** What you will do **
Could you write out, word for word, only the lines from the one containing "[150,850,222,859] notemment ->" through the last line of the data below?

═════ Records for the exercise

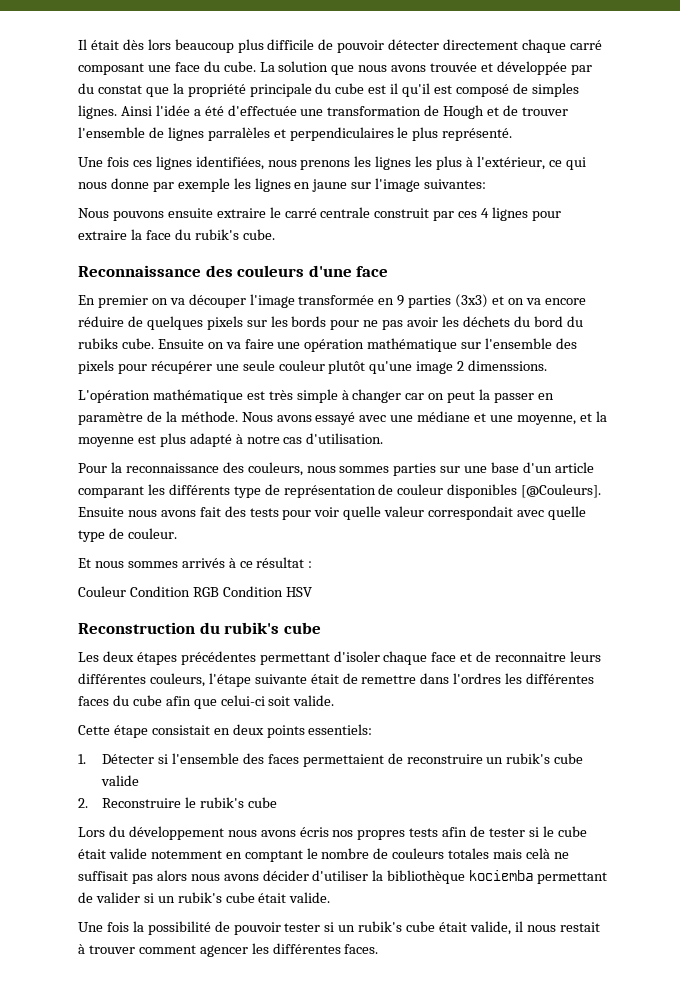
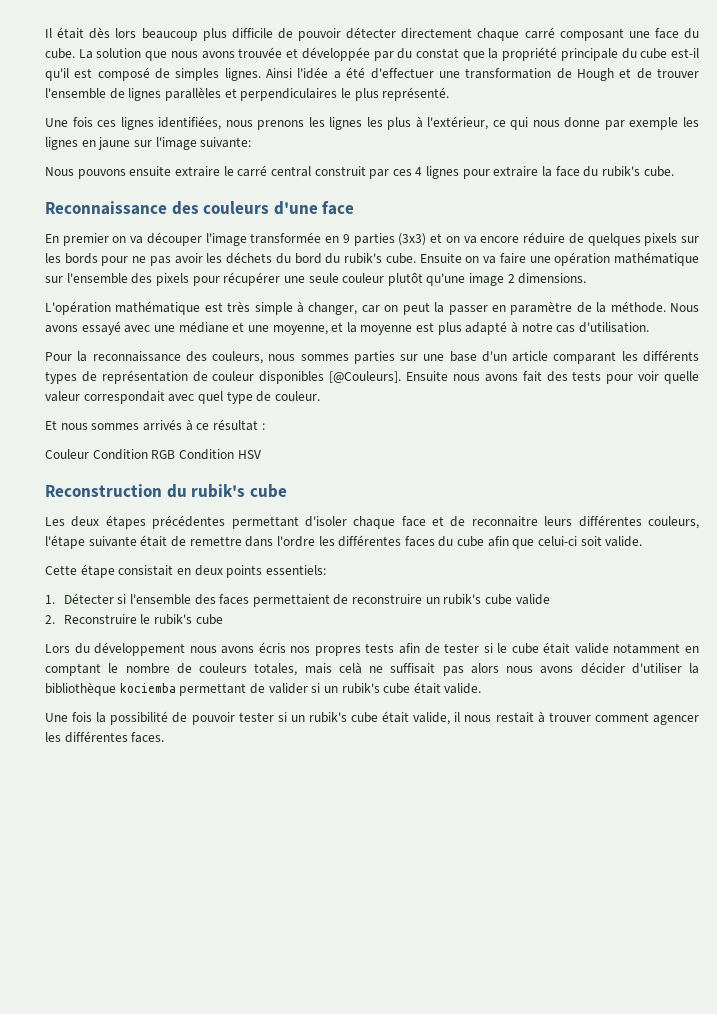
[368,83,399,94] est il -> [670,48,699,58] est-il
[227,105,297,116] d'effectuée -> [370,68,434,79] d'effectuer
[207,127,270,141] parralèles -> [164,87,221,101] parallèles
[424,179,487,189] suivantes: -> [200,137,252,148] suivante:
[320,207,371,218] centrale -> [270,166,311,177] central
[78,338,118,349] rubiks -> [344,253,383,264] rubik's
[468,360,548,371] dimenssions. -> [518,273,587,284] dimensions.
[352,389,402,403] changer -> [308,302,358,315] changer,
[233,486,261,498] type -> [45,371,77,384] types
[547,506,586,520] quelle -> [197,391,223,404] quel
[453,673,502,684] l'ordres -> [276,536,315,547] l'ordre
[150,850,222,859] notemment -> [613,643,681,654] notamment
[448,848,490,859] totales -> [254,663,298,676] totales,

══════════

** Written answer **
[150,850,222,859] notemment -> [613,643,681,654] notamment
[448,848,490,859] totales -> [254,663,298,676] totales,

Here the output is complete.